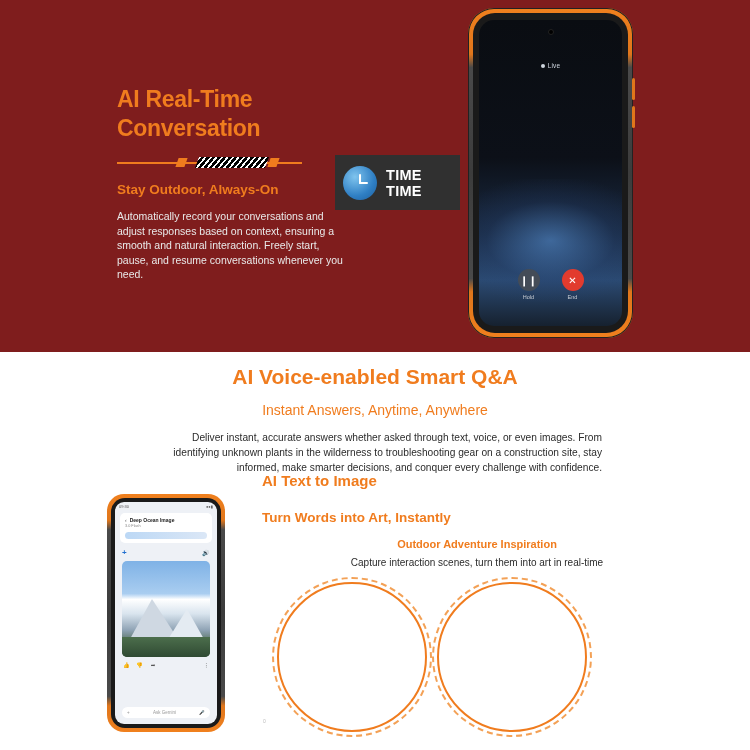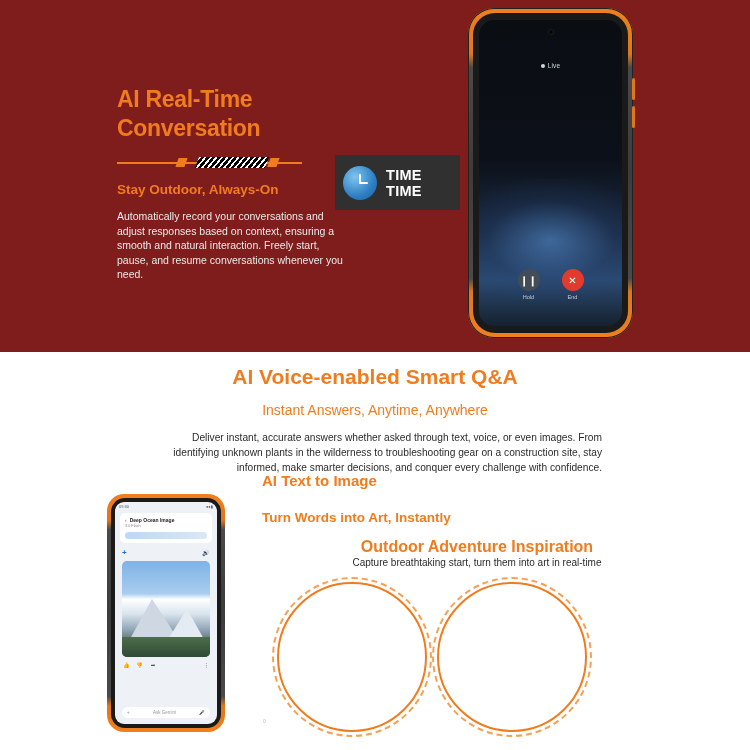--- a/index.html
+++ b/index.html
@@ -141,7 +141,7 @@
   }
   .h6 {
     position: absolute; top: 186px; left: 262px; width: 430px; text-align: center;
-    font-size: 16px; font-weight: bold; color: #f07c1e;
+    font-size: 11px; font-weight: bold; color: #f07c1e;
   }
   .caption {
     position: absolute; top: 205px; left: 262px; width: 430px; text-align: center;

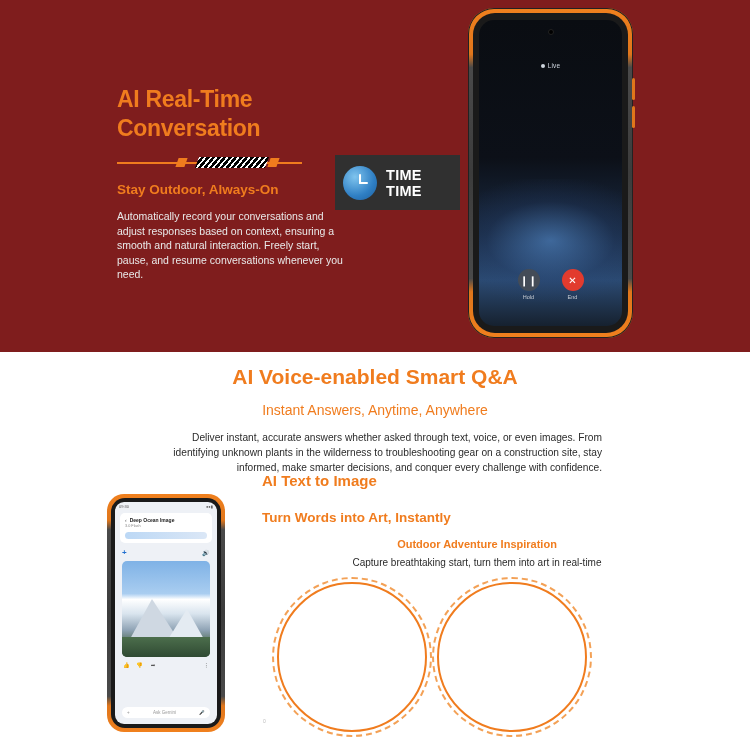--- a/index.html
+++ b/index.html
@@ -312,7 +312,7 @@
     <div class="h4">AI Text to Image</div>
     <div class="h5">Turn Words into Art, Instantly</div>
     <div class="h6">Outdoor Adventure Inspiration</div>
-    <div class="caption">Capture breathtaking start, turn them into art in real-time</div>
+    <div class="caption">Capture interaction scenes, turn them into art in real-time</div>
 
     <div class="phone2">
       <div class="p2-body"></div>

++++++++++++++++++++

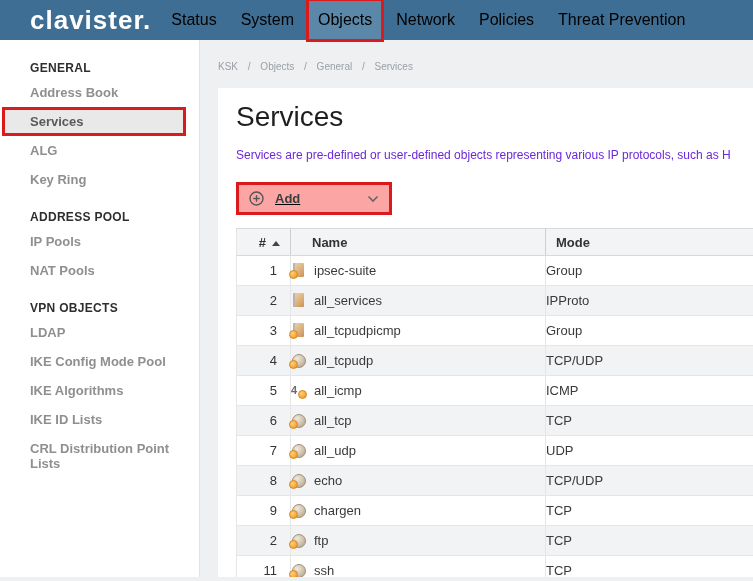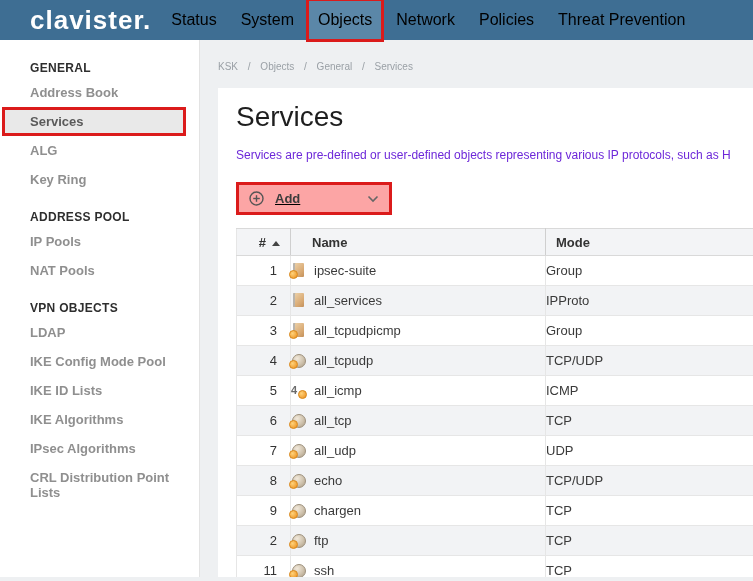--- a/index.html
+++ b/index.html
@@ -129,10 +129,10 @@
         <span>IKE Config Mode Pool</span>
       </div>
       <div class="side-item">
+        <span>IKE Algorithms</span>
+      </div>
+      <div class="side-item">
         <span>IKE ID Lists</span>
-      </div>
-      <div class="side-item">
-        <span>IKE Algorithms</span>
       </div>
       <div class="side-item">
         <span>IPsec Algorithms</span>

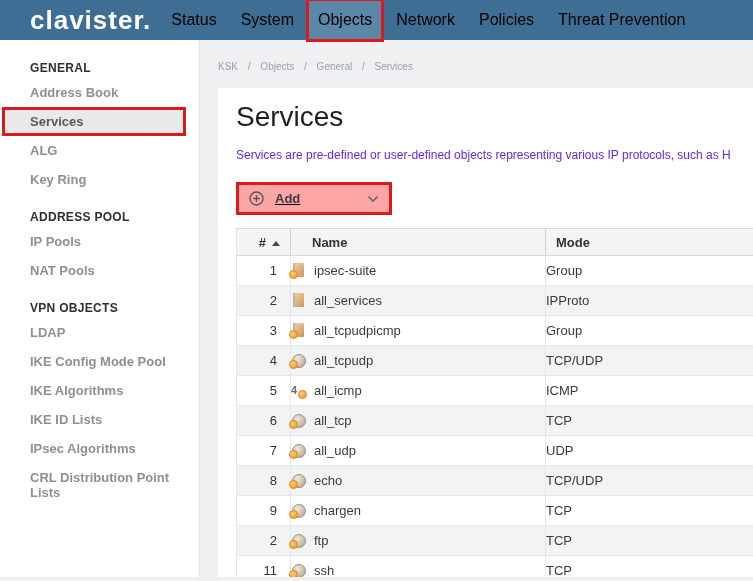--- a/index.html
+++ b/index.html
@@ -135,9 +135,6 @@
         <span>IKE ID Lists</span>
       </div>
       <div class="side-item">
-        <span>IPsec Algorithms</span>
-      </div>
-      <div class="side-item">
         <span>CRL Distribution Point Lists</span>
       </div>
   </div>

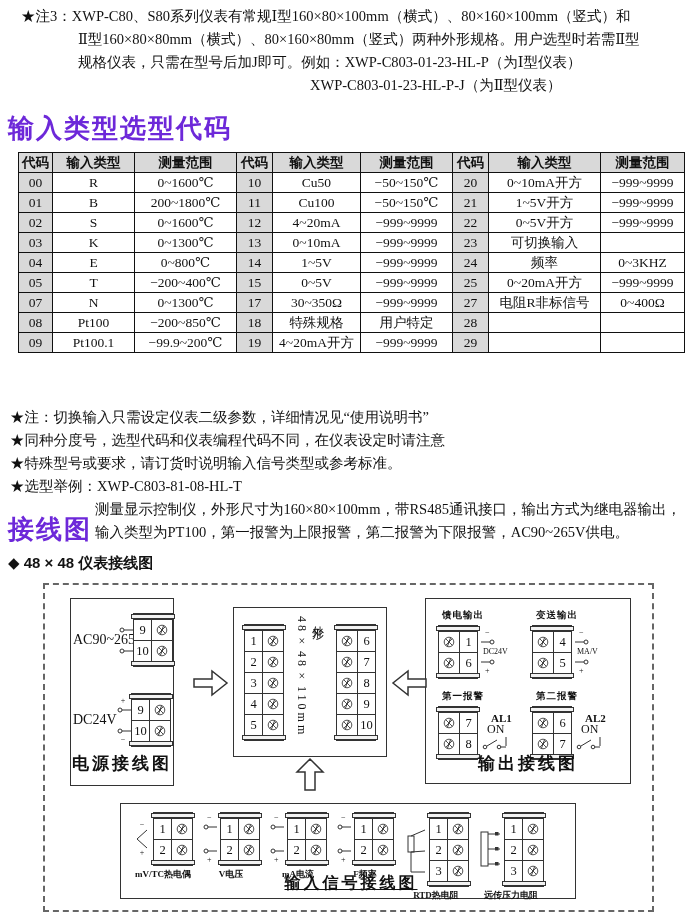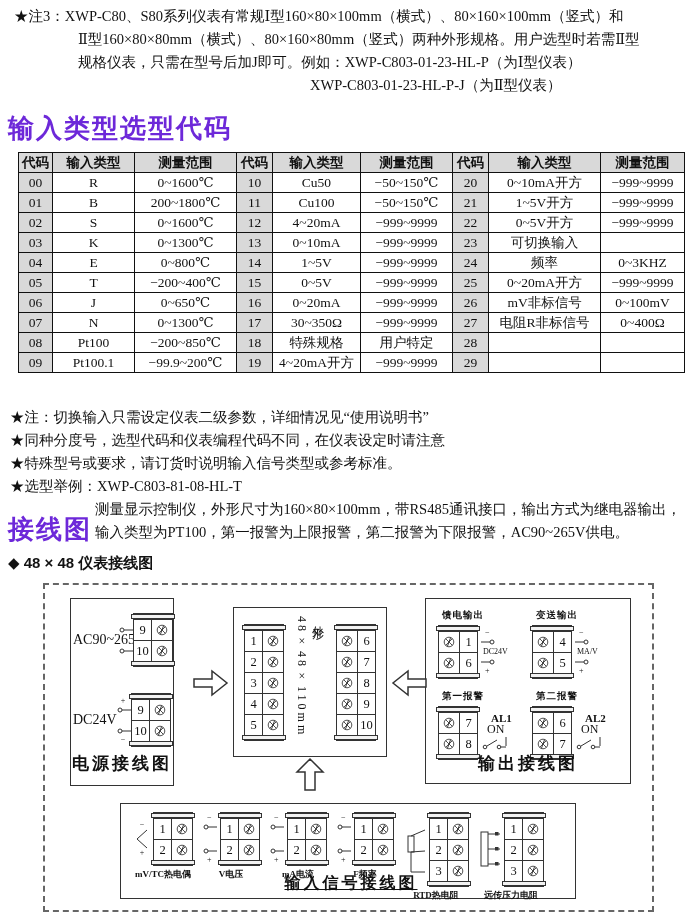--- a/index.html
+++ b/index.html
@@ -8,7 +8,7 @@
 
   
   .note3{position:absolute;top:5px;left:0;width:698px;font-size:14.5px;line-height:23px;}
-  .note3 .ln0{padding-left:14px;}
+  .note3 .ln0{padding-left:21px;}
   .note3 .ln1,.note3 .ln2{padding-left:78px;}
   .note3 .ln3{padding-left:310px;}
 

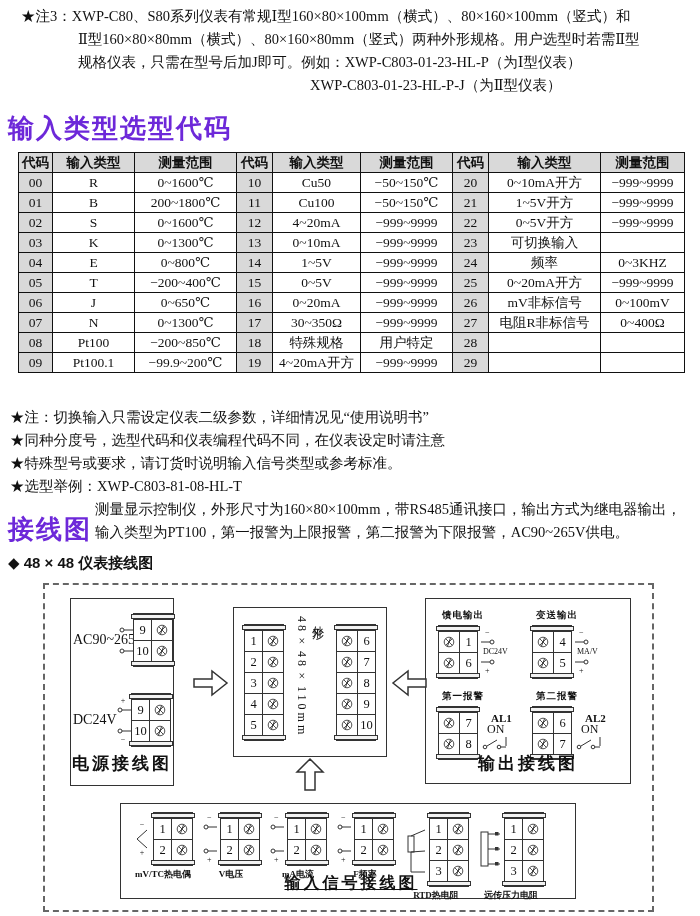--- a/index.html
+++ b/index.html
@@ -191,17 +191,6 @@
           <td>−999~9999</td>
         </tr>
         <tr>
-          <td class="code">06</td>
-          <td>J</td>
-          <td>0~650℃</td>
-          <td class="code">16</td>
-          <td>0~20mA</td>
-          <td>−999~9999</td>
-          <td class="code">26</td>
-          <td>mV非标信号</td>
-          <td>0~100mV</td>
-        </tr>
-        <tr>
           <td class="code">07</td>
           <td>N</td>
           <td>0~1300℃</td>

++++++++++++++++++++

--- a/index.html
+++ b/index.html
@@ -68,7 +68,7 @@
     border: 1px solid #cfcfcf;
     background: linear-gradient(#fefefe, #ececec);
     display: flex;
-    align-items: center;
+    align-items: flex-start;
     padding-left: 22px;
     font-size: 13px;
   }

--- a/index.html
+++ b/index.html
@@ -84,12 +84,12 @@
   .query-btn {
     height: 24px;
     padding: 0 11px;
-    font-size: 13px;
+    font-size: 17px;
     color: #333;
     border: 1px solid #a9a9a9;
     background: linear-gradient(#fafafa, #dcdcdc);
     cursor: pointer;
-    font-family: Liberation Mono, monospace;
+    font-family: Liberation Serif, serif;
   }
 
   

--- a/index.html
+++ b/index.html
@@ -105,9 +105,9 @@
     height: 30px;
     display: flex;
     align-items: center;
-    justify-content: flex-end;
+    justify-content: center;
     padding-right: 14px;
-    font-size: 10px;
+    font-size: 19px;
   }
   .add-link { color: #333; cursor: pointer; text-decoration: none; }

++++++++++++++++++++

What you should do: Search the entries above for the word "Liberation", and copy every line where it occurs.

Response box:
-    font-family: Liberation Mono, monospace;
+    font-family: Liberation Serif, serif;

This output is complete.